In Leviticus 16, the word Azazel is used four times. In fact, Azazel is only used four times in the entire Bible, all in Leviticus 16. This wouldn’t be too big a deal, except that this chapter describes the ritual process surrounding the Day of Atonement. Yes, that Day of Atonement, the one that Jesus ultimately fulfills once and for all on the cross.
On the Day of Atonement, two goats are selected. The high priest casts lots and one goat is set aside for the Lord, and the other goat is set aside for Azazel. Huh? Who or what is Azazel?
It turns out that there are three or four major options. The first option takes the original Hebrew word and breaks it up into parts, one part meaning “goat” or “goats,” and the other part meaning “to go away.” This is where the idea of scapegoat comes from, the Goat that Went Away. The second major option is that Azazel is the proper name for a demon of the wilderness, maybe even the Devil himself. Apparently, an increasing number of scholars today are leaning toward the second option, which is why the ESV Bible renders the proper noun Azazel rather than using the generic word scapegoat as the NASB or KJV does.
This brings to light one of the most difficult things I have faced as I have gone through the last six years of theological education, namely, the Bible often seems to create more questions than it answers. Most certainly, the Bible asks more questions than the average church attendee wants to think it does. The Bible is not a bunch of pithy sayings used to comfort people or bang people over the head with. It is the written word, the revelation of the Living God, who is infinite, and therefore infinitely complex.
I am not advocating some pomo idea that the Bible can hold contradictory truths and that be OK. Instead, I am recognizing that we look through a glass darkly and there is much we don’t understand. God is infinite and explodes all the boxes we try to put him in. His Bible, his word is the same way. It reveals an infinite God and exposes a bunch of questions along the way.
So, what to do?
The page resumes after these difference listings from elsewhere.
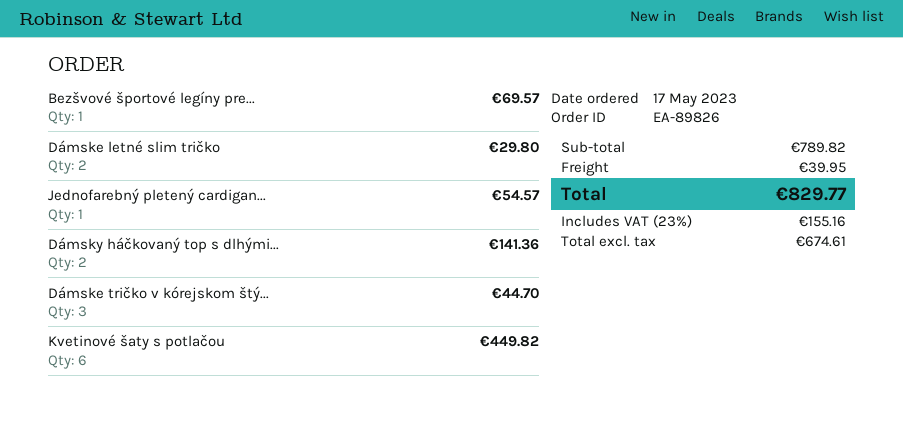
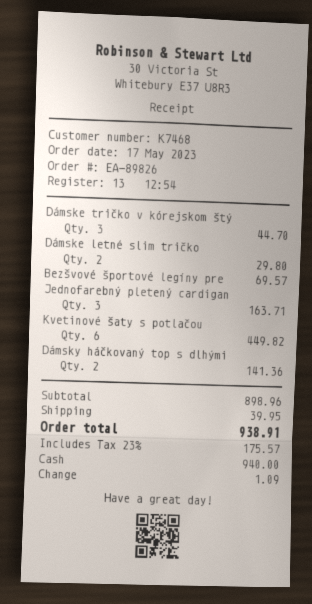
Jednofarebný pletený cardigan...: 1 for 54.57 -> 3 for 163.71
subtotal: 789.82 -> 898.96
tax: 23% = 155.16 -> 23% = 175.57
total: 829.77 -> 938.91

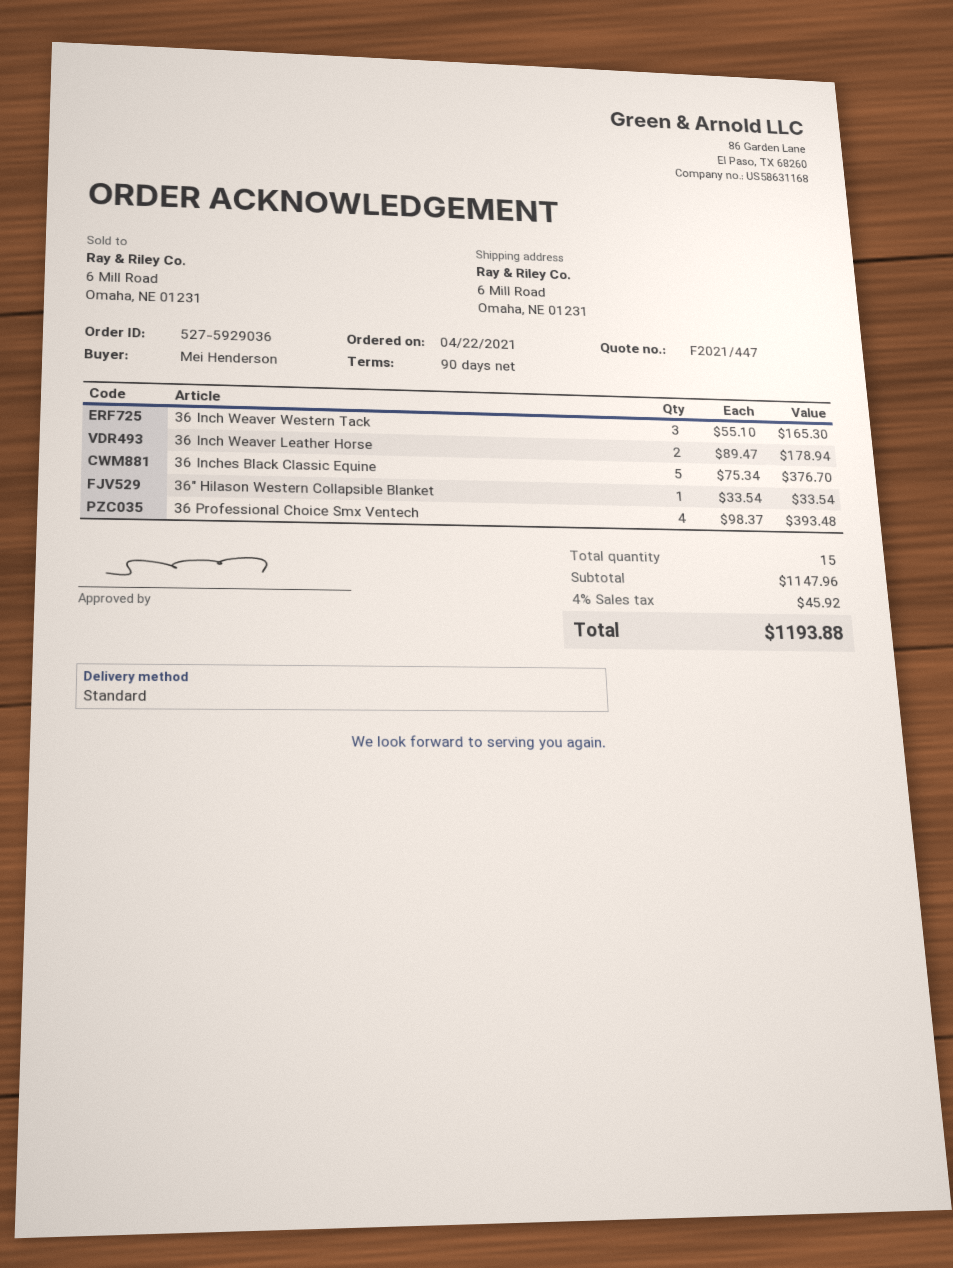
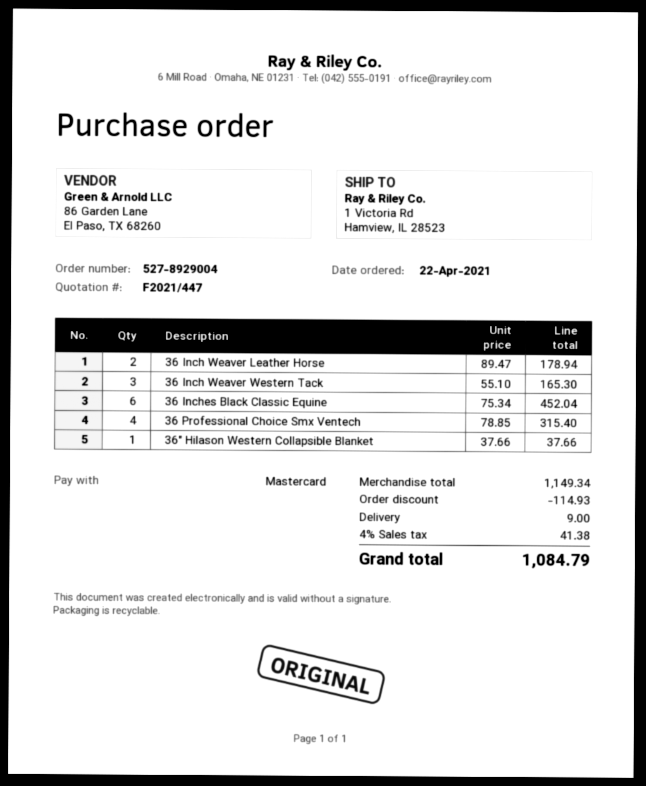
order number: 527-5929036 -> 527-8929004
ship to: 6 Mill Road, Omaha, NE 01231 -> 1 Victoria Rd, Hamview, IL 28523
36 Inches Black Classic Equine: 5 x 75.34 = 376.70 -> 6 x 75.34 = 452.04
36" Hilason Western Collapsible Blanket: 1 x 33.54 = 33.54 -> 1 x 37.66 = 37.66
36 Professional Choice Smx Ventech: 4 x 98.37 = 393.48 -> 4 x 78.85 = 315.40
subtotal: 1147.96 -> 1149.34
discount: none -> 114.93
shipping: none -> 9.00
tax: 4% = 45.92 -> 4% = 41.38
total: 1193.88 -> 1084.79

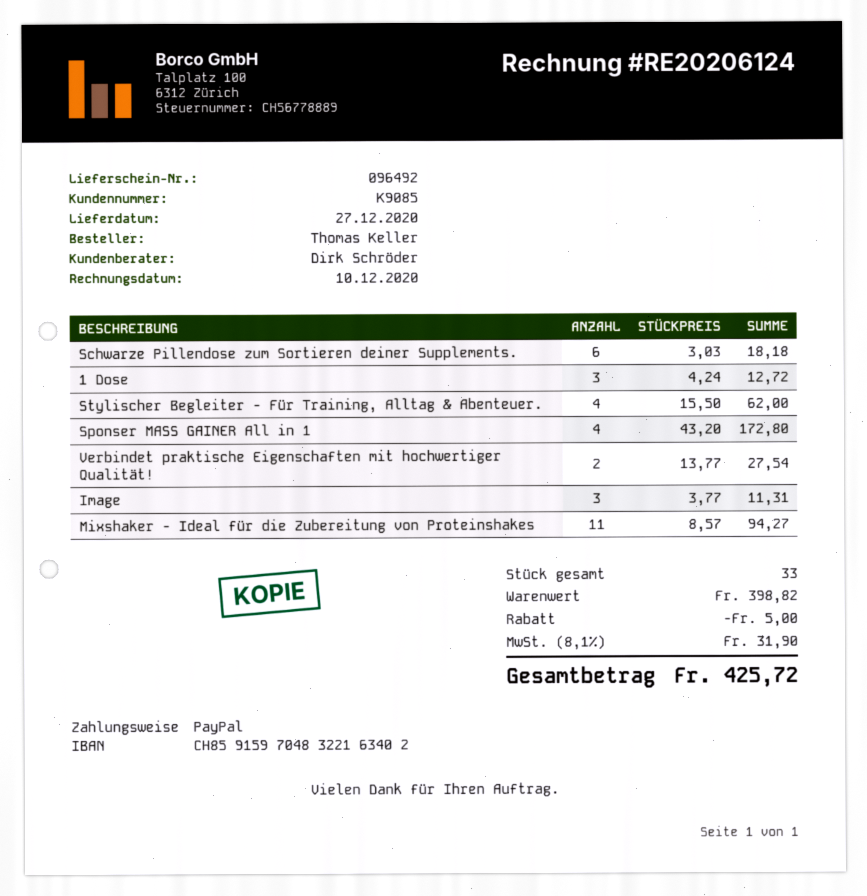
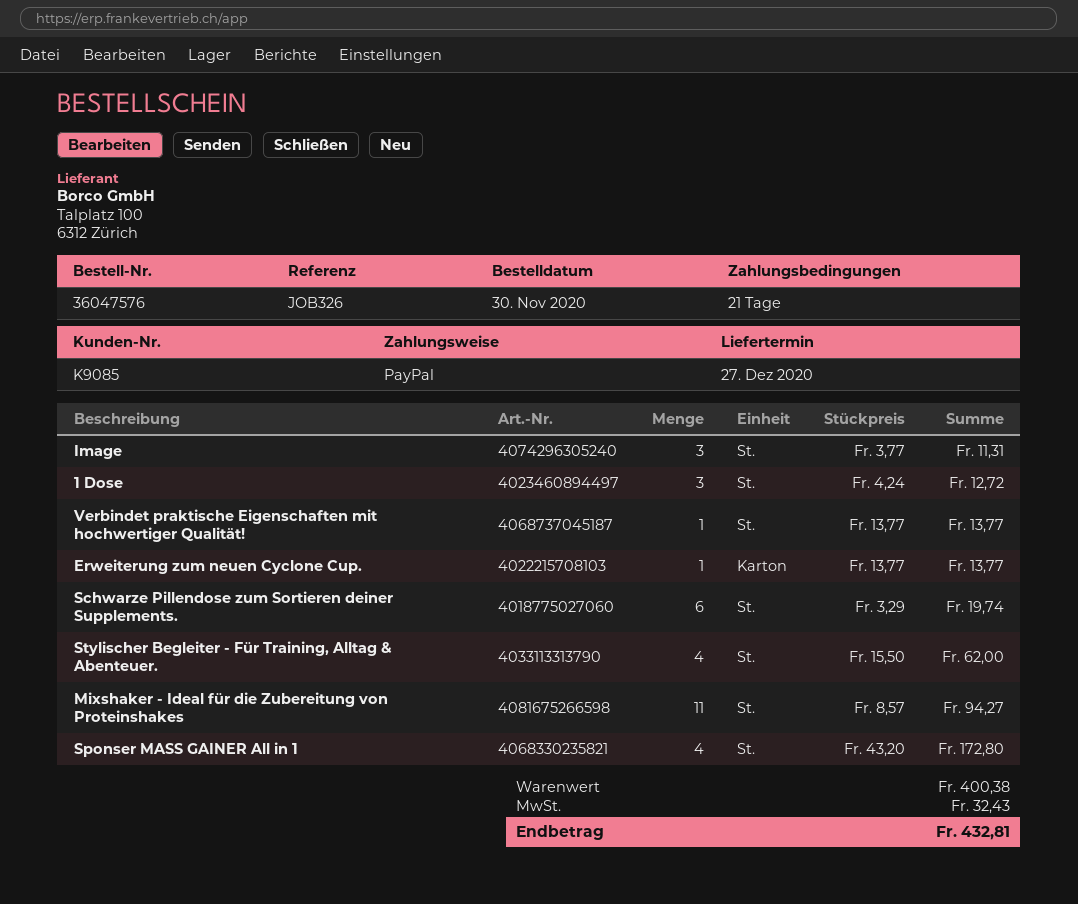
Schwarze Pillendose zum Sortieren deiner Supplements.: 6 x 3.03 = 18.18 -> 6 x 3.29 = 19.74
Verbindet praktische Eigenschaften mit hochwertiger Qualität!: 2 x 13.77 = 27.54 -> 1 x 13.77 = 13.77
Erweiterung zum neuen Cyclone Cup.: none -> 1 x 13.77 = 13.77
subtotal: 398.82 -> 400.38
discount: 5.00 -> none
tax: 31.90 -> 32.43
total: 425.72 -> 432.81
How do we handle all these questions? Some days I attack them with relish, believing wholeheartedly what my friend loves to say, “Apparent contradictions are theological goldmines.” Other days, I can waver in my faith and wonder how there can be so many disparate views and understandings of the same passage.
It is at those times that I have to stop and center myself on the truths in the Bible that are rock solid, the truths that are the core of my faith and are so solid no question can assail their walls.
The Resurrection.
Paul understood the crux of this when wrote to the Corinthians, “And if Christ has not been raised, your faith is futile and you are still in your sins. Then those also who have fallen asleep in Christ have perished. If in this life only we have hoped in Christ, we are of all people most to be pitied.” A few paragraphs later he added the oft quoted, “If the dead are not raised, ‘Let us eat and drink, for tomorrow we die.’”
The core reality that I hold on to is the resurrection of Jesus Christ. There is no other truth like this truth. There is no other defining reality that separates the sheep from the goats like this reality. There is no other historical event upon which belief determines the eternal destiny of souls. That Jesus Christ be raised is the defining moment in history upon which everything balances.
So, while I still question Azazel, I remember that my faith is not dependent on who or what that term refers to. I can worship a God who is complex and deep, whose words are wrought with layers of meaning, and rejoice in both the complexity and the simplicity of who he is.